BEGIN SOURCE RECORDS

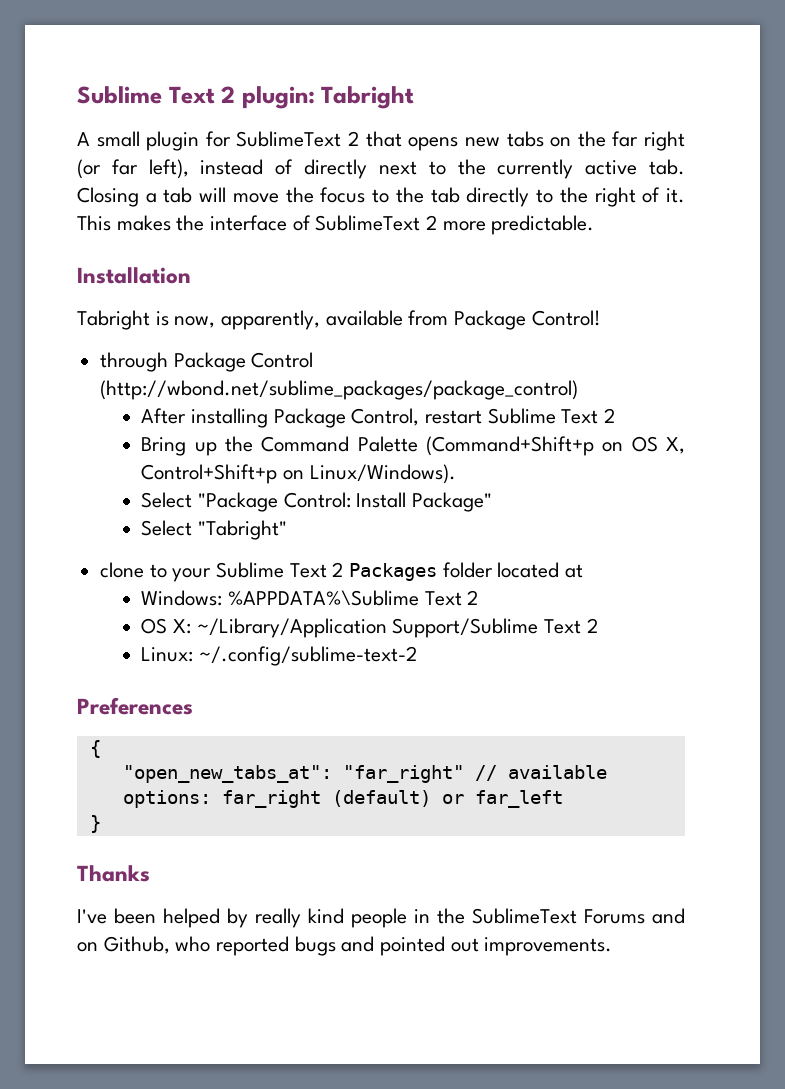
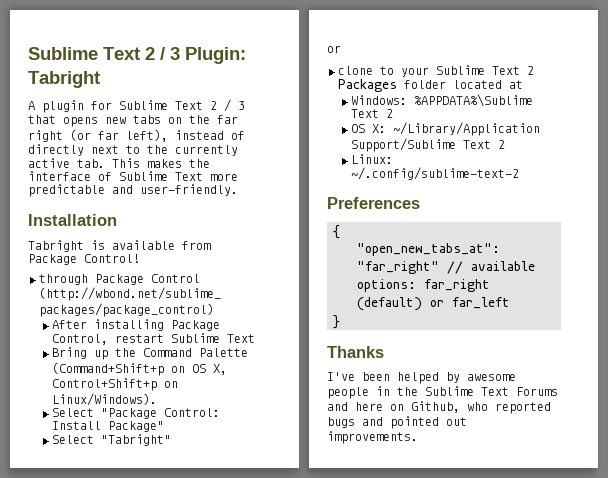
[77,86,315,109] Sublime Text 2 plugin: -> [28,47,246,64] Sublime Text 2 / 3 Plugin:
[96,131,140,147] small -> (35, 105) none
[236,131,360,147] SublimeText 2 -> [119,99,245,112] Sublime Text 2 / 3
[77,187,686,207] Closing a tab will move the focus to the tab directly to the right of it. -> (105, 163) none
[315,215,595,235] SublimeText 2 more predictable. -> [119,171,238,181] [28,184,238,197] Sublime Text more predictable and user-friendly.
[174,310,321,330] now, apparently, -> (105, 245) none
[604,408,616,423] 2 -> (255, 338) none
(288, 530) none -> [327,45,341,53] // or
[255,908,344,928] really kind -> [467,374,516,381] awesome
[472,908,577,924] SublimeText -> [425,386,509,396] Sublime Text
(685, 916) none -> [355,402,383,411] here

END SOURCE RECORDS

> [WHAT THE TASK REQUIRES]
Reproduce every entry exactly; images stay out.

> [RESULT FOR THIS EXERCISE]
[77,86,315,109] Sublime Text 2 plugin: -> [28,47,246,64] Sublime Text 2 / 3 Plugin:
[96,131,140,147] small -> (35, 105) none
[236,131,360,147] SublimeText 2 -> [119,99,245,112] Sublime Text 2 / 3
[77,187,686,207] Closing a tab will move the focus to the tab directly to the right of it. -> (105, 163) none
[315,215,595,235] SublimeText 2 more predictable. -> [119,171,238,181] [28,184,238,197] Sublime Text more predictable and user-friendly.
[174,310,321,330] now, apparently, -> (105, 245) none
[604,408,616,423] 2 -> (255, 338) none
(288, 530) none -> [327,45,341,53] // or
[255,908,344,928] really kind -> [467,374,516,381] awesome
[472,908,577,924] SublimeText -> [425,386,509,396] Sublime Text
(685, 916) none -> [355,402,383,411] here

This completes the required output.